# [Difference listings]
☆ ☆ ☆ ☆

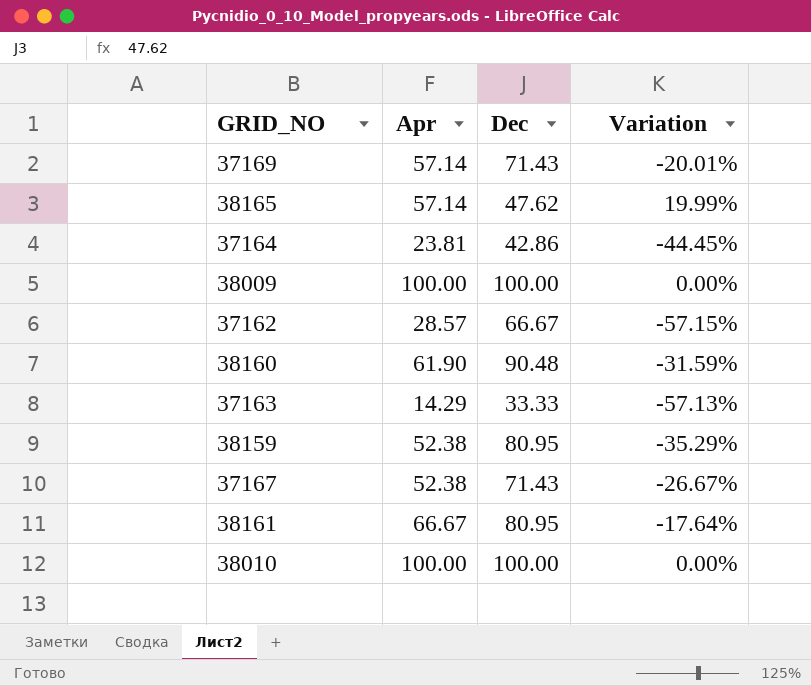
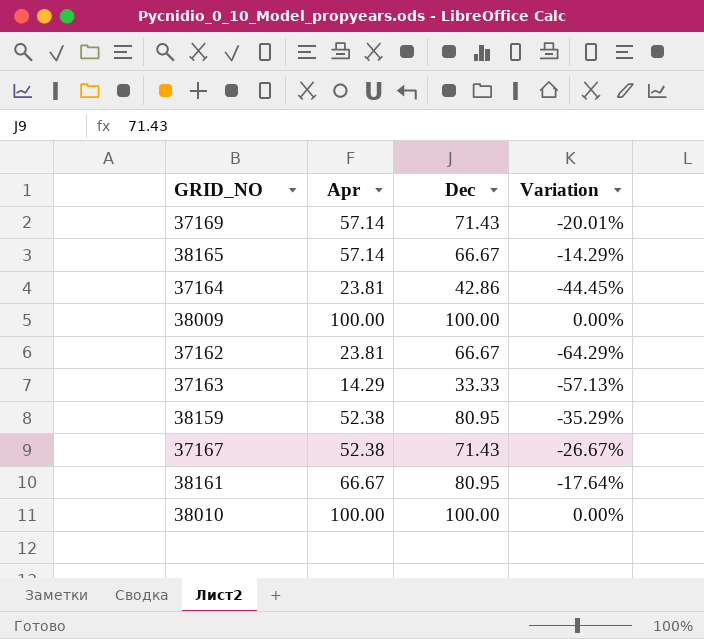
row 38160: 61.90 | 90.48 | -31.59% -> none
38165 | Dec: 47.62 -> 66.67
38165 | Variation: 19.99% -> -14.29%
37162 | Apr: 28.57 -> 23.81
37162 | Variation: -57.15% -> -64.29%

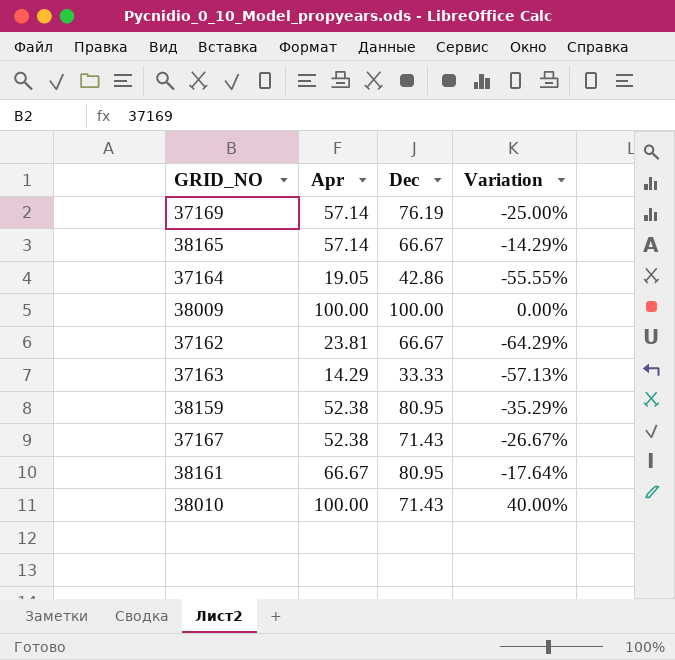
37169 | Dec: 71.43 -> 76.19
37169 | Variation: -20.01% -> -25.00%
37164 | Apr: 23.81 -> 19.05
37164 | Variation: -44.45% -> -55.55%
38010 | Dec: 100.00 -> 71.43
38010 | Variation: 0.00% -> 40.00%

☆ ☆ ☆ ☆

# [Problem details]
Show a copy of each line from the data that includes the word "Variation".

# [Written answer]
38165 | Variation: 19.99% -> -14.29%
37162 | Variation: -57.15% -> -64.29%
37169 | Variation: -20.01% -> -25.00%
37164 | Variation: -44.45% -> -55.55%
38010 | Variation: 0.00% -> 40.00%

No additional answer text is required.